The first membrane stage is designed to produce
a residual gas (sales gas) with low CO2 concentration,
which is supplied to the export compressors for
gas metering. The permeate gas containing high
CO2 %mol is compressed through the permeate
compressor and then directed to the second stage
membrane package.
The second membrane stage is designed to
recover most of the hydrocarbons from the first-stage
permeate gas. The second membrane stage residual
gas is recycled back to the first membrane stage.

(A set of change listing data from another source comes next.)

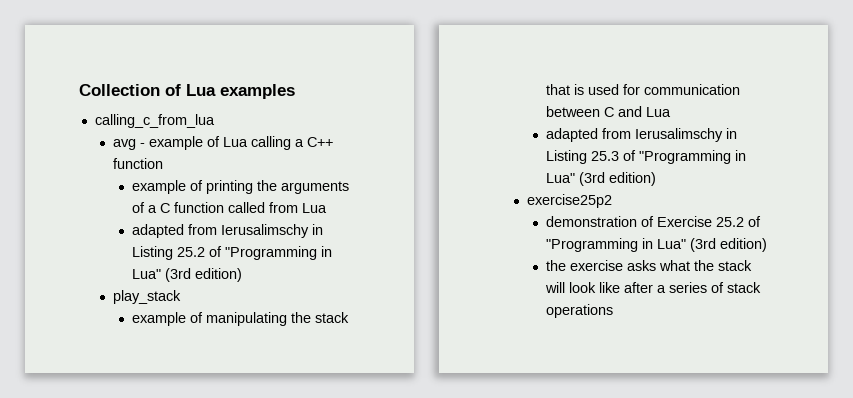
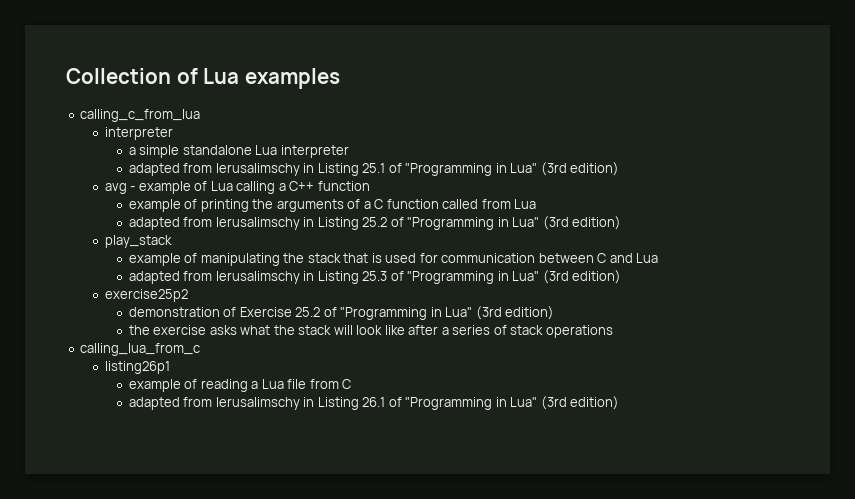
  calling_c_from_lua
+ interpreter
+ a simple standalone Lua interpreter
+ adapted from Ierusalimschy in Listing 25.1 of "Programming in Lua" (3rd edition)
+ calling_lua_from_c
+ listing26p1
+ example of reading a Lua file from C
+ adapted from Ierusalimschy in Listing 26.1 of "Programming in Lua" (3rd edition)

The second stage permeate gas containing the high
concentration of CO2 is flared.
2.3. Membrane system configurations
A single-stage membrane configuration consists
of one permeation unit or more than one unit, but all
are arranged in a barrel setup and have the same feed
composition.
This configuration is the simplest and corresponds
to the lowest capital investment. The single-stage
configuration is schematically shown in Figure 3.
The crude natural gas flows over the feed side of the
membrane. Along the way, CO2 permeates through
the membrane to the permeate side. The retentate
leaves the membrane with nearly the same pressure
as the feed. On the permeate side, a permeate stream
enriched with CO2 leaves the membrane.
As seen in many industrial applications [3], the
single-stage membrane separation has limitation in
achieving high quality permeate or retentate while
typically the objective of separation is either of
these. As such, more stages are required in order to
accomplish the desired product quality and recovery
ratio. Figure 4 illustrates a simplified flow scheme of
a two-stage cascade membrane system. A multistage
configuration reduces the hydrocarbon losses to
a minimum, however, those plants have higher
investment costs than single stage configurations.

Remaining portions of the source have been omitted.